Requirement:
Nothing but the lines from the one that contains "G3: Reducir las emisiones de las embarcaciones portuarias" through the end of the data should be reproduced, and each must match exactly.

□ □ □ □ □ □ □

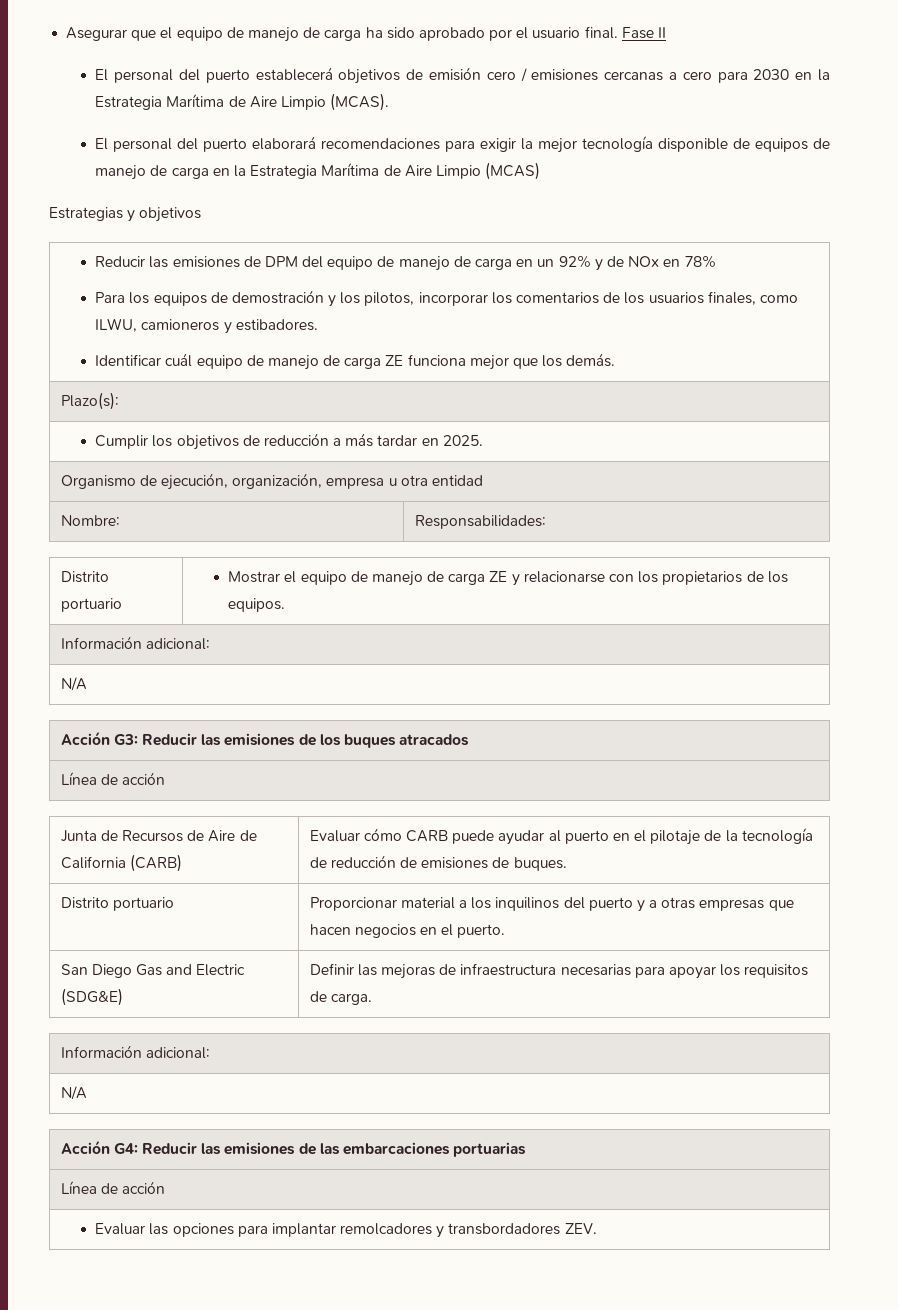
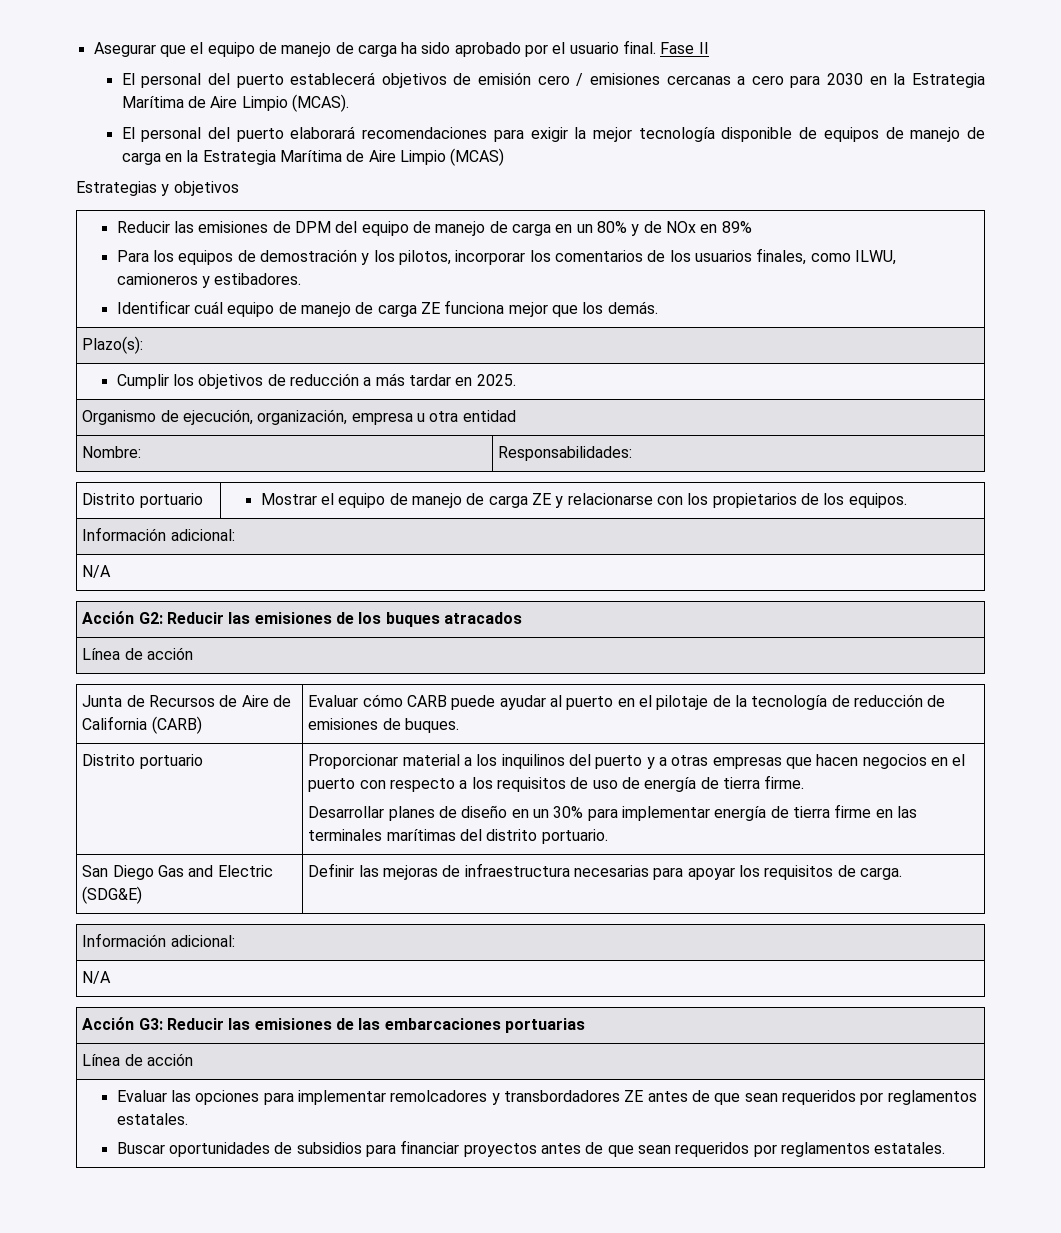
- Reducir las emisiones de DPM del equipo de manejo de carga en un 92% y de NOx en 78%
+ Reducir las emisiones de DPM del equipo de manejo de carga en un 80% y de NOx en 89%
- Acción G3: Reducir las emisiones de los buques atracados
+ Acción G2: Reducir las emisiones de los buques atracados
- Proporcionar material a los inquilinos del puerto y a otras empresas que hacen negocios en el puerto.
+ Proporcionar material a los inquilinos del puerto y a otras empresas que hacen negocios en el puerto con respecto a los requisitos de uso de energía de tierra firme.
+ Desarrollar planes de diseño en un 30% para implementar energía de tierra firme en las terminales marítimas del distrito portuario.
- Acción G4: Reducir las emisiones de las embarcaciones portuarias
+ Acción G3: Reducir las emisiones de las embarcaciones portuarias
- Evaluar las opciones para implantar remolcadores y transbordadores ZEV.
+ Evaluar las opciones para implementar remolcadores y transbordadores ZE antes de que sean requeridos por reglamentos estatales.
+ Buscar oportunidades de subsidios para financiar proyectos antes de que sean requeridos por reglamentos estatales.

□ □ □ □ □ □ □

Exercise solution:
+ Acción G3: Reducir las emisiones de las embarcaciones portuarias
- Evaluar las opciones para implantar remolcadores y transbordadores ZEV.
+ Evaluar las opciones para implementar remolcadores y transbordadores ZE antes de que sean requeridos por reglamentos estatales.
+ Buscar oportunidades de subsidios para financiar proyectos antes de que sean requeridos por reglamentos estatales.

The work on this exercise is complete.